In the 1930s, the Marx Brothers had intended to produce a film adaptation of the musical, but they decided to make Duck Soup instead. Many scholars draw parallels between Of Thee I Sing and Duck Soup, suggesting that the musical helped provide inspiration for that Marx Brothers classic.

A musical sequel to Of Thee I Sing was written by the same team: Let 'Em Eat Cake was produced on Broadway in 1933, reusing some of the music from its predecessor. However, the sequel was a critical and box-office failure. Let 'Em Eat Cake marked the last Broadway musical written by the Gershwins (counting Porgy and Bess as an opera rather than a musical).

==Critical reception==
Brooks Atkinson in the New York Times called the musical "a brisk musical comedy", writing that "There is dancing, both routine and inventive. There are lyrics done in Ira Gershwin's neatest style...Best of all, there is Mr. Gershwin's score. Whether it is satire, wit, doggerel or fantasy, Mr. Gershwin pours music out in full measure and in many voices. Although the book is lively, Mr. Gershwin is exuberant."

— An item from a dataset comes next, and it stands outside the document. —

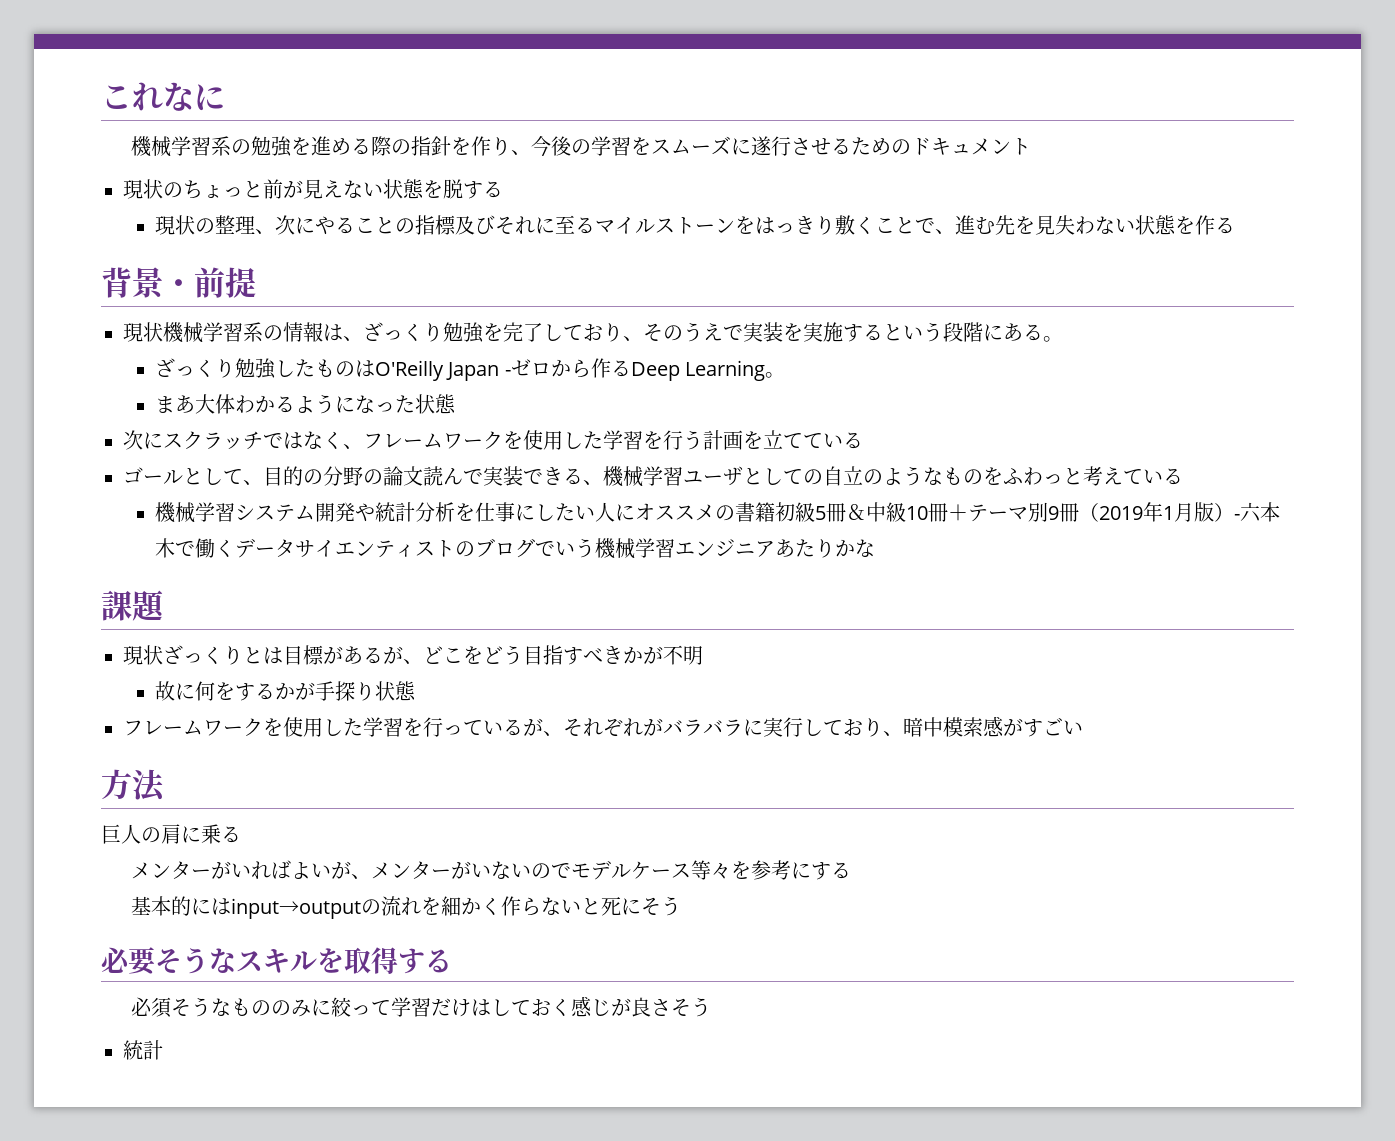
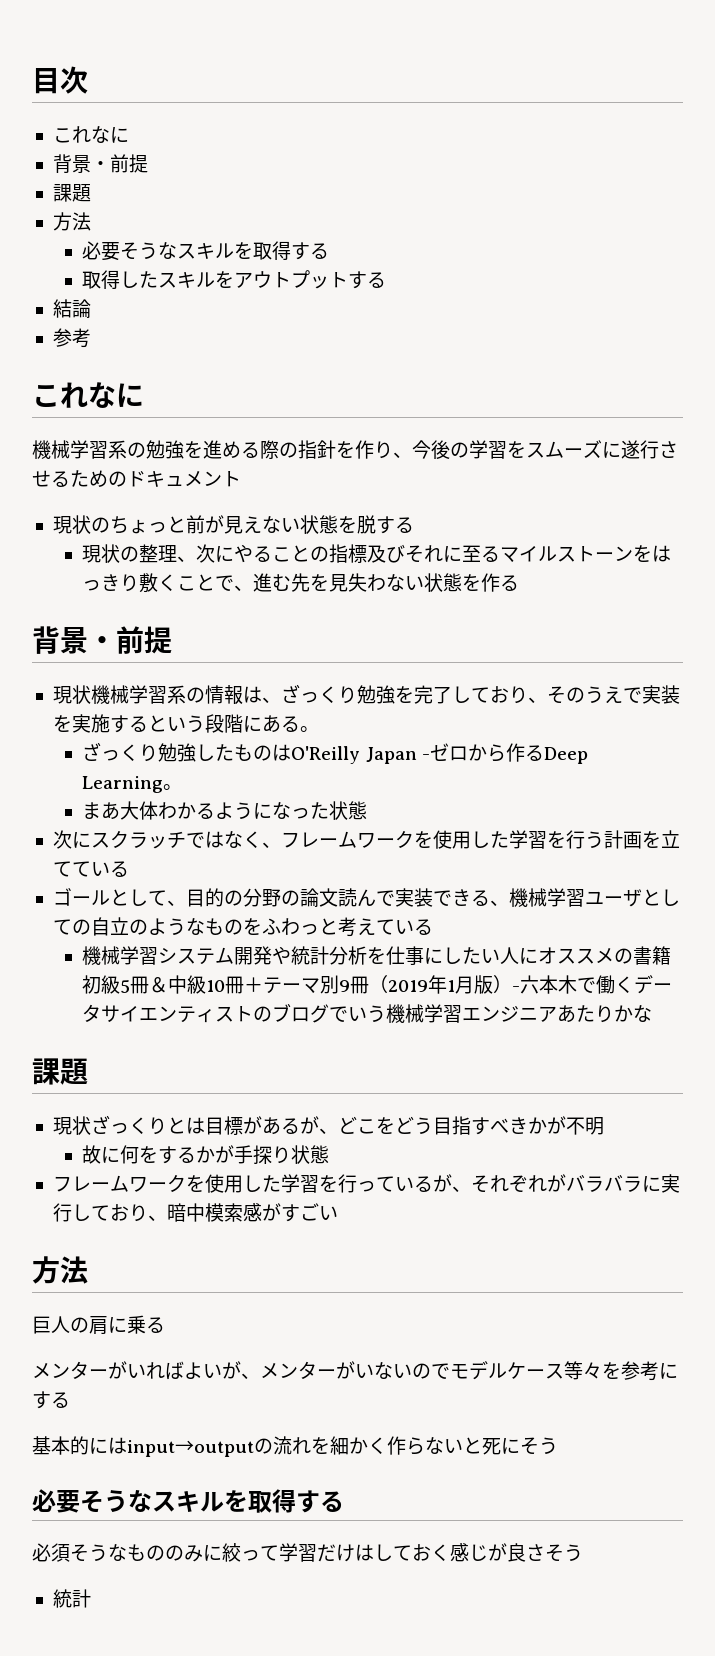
(101, 97) none -> [32,66,88,94] [52,126,129,143] [52,154,148,173] [52,184,91,202] [52,212,91,231] [82,241,330,261] [82,270,387,289] [52,299,91,318] [52,328,91,348] 目次 // これなに // 背景・前提 // 課題 // 方法 // 必要そうなスキルを取得する // 取得したスキルをアウトプットする // 結論 // 参考 //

In 1932, Of Thee I Sing became the first musical to win the Pulitzer Prize for drama. The 1932 Pulitzer Prize Committee stated, "Of Thee I Sing is not only coherent and well-knit enough to class as a play, but it is a biting and true satire on American politics and the public attitude towards them.... The play is genuine and it is felt the Pulitzer Prize could not serve a better purpose than to recognize such work. The prize was awarded only to Kaufman, Ryskind and Ira Gershwin; George Gershwin received no recognition, since the Pulitzer Prize was considered a literary award. In 1998, at the centennial of his birth, he was posthumously awarded an honorary Pulitzer.

In his New York Times review of the 2006 concert revival, Charles Isherwood called Of Thee I Sing "a trenchant little musical satire... the laughter that greets the show today is tinged with surprise at how eerily some of its jokes seem to take precise aim, from decades back, at current affairs. A chorus of reporters sings to the new president of the '17 vacations you have had since you've been here.' A politician dismisses Abraham Lincoln's pronouncement about not being able to fool all of the people all the time by remarking: 'It's different nowadays. People are bigger suckers.' ...it serves as a sigh-inducing argument for the enduring follies of American politics."